▸ What is being asked: The listing below is to be written out word for word, minus its images.

▸ Information given:
════
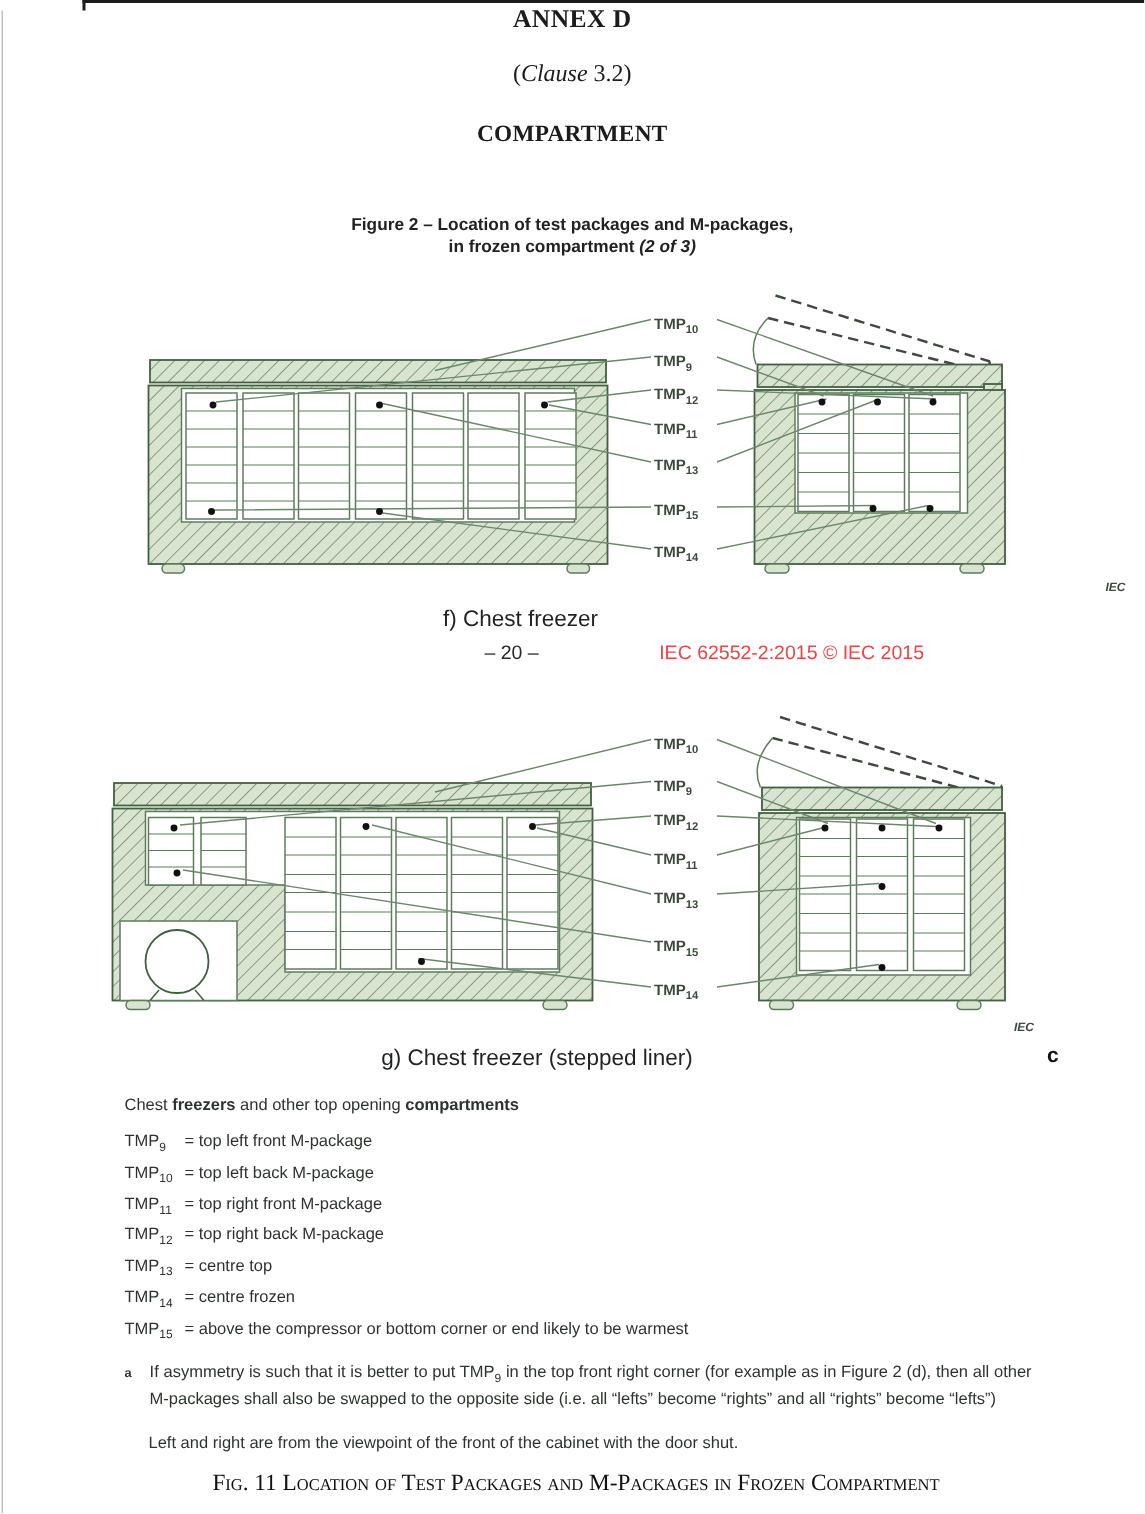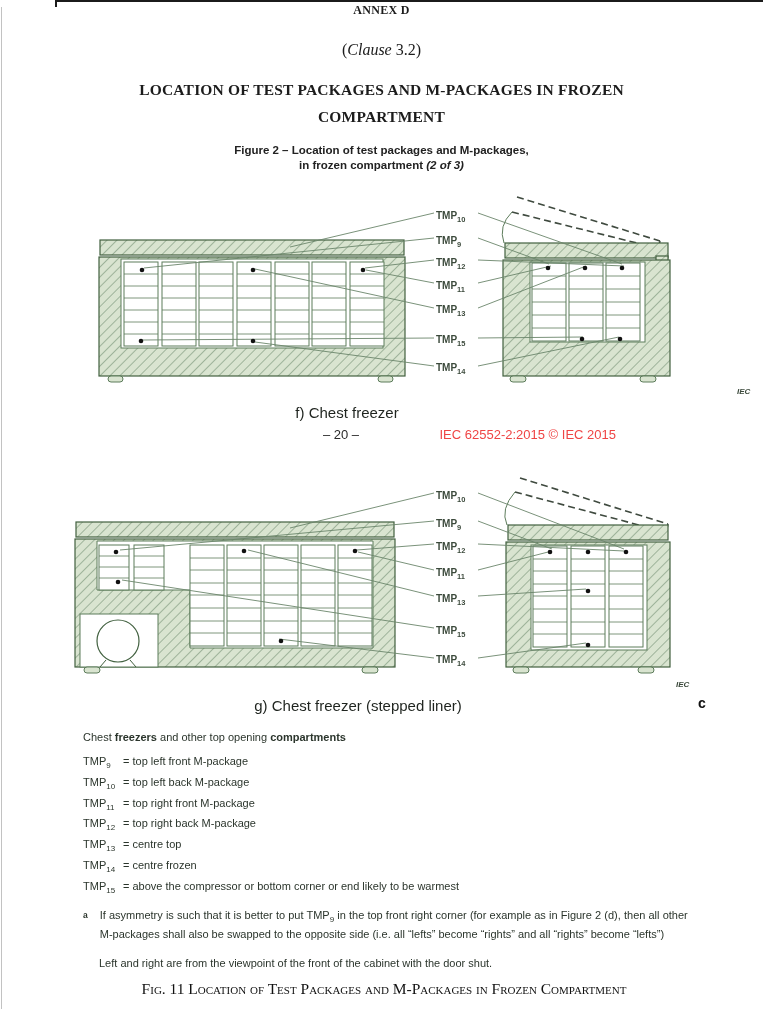--- a/index.html
+++ b/index.html
@@ -9,7 +9,7 @@
   .abs{position:absolute;}
   .center{left:0;right:0;text-align:center;}
   
-  .annex{top:3px;font-size:12px;font-weight:bold;letter-spacing:.3px;}
+  .annex{top:3px;font-size:17px;font-weight:bold;letter-spacing:.3px;}
   .clause{top:41px;font-size:16px;}
   .clause .it{font-style:italic;}
   .main-title{top:76px;font-size:15.5px;font-weight:bold;line-height:27px;letter-spacing:.2px;}

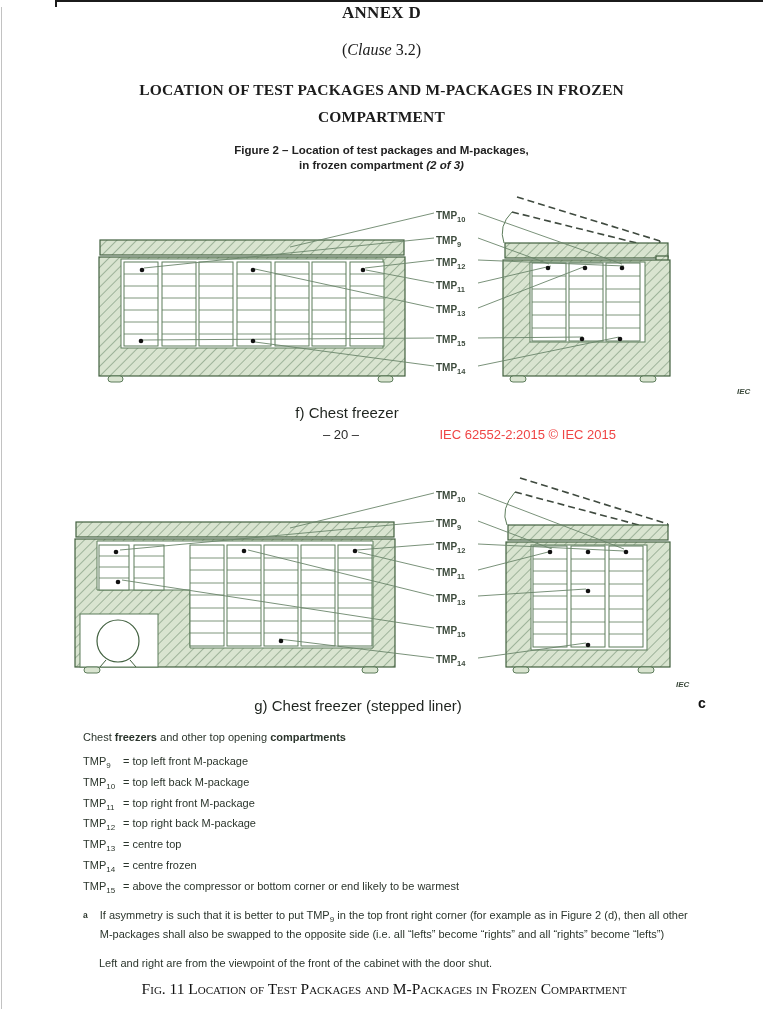--- a/index.html
+++ b/index.html
@@ -61,7 +61,6 @@
   <div class="abs center serif annex">ANNEX D</div>
   <div class="abs center serif clause"><span>(</span><span class="it">Clause</span><span> 3.2)</span></div>
   <div class="abs center serif main-title">
-    <div>LOCATION OF TEST PACKAGES AND M-PACKAGES IN FROZEN</div>
     <div>COMPARTMENT</div>
   </div>
   <div class="abs center fig-title">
════
▸ Task answer:
--- a/index.html
+++ b/index.html
@@ -9,7 +9,7 @@
   .abs{position:absolute;}
   .center{left:0;right:0;text-align:center;}
   
-  .annex{top:3px;font-size:12px;font-weight:bold;letter-spacing:.3px;}
+  .annex{top:3px;font-size:17px;font-weight:bold;letter-spacing:.3px;}
   .clause{top:41px;font-size:16px;}
   .clause .it{font-style:italic;}
   .main-title{top:76px;font-size:15.5px;font-weight:bold;line-height:27px;letter-spacing:.2px;}

--- a/index.html
+++ b/index.html
@@ -61,7 +61,6 @@
   <div class="abs center serif annex">ANNEX D</div>
   <div class="abs center serif clause"><span>(</span><span class="it">Clause</span><span> 3.2)</span></div>
   <div class="abs center serif main-title">
-    <div>LOCATION OF TEST PACKAGES AND M-PACKAGES IN FROZEN</div>
     <div>COMPARTMENT</div>
   </div>
   <div class="abs center fig-title">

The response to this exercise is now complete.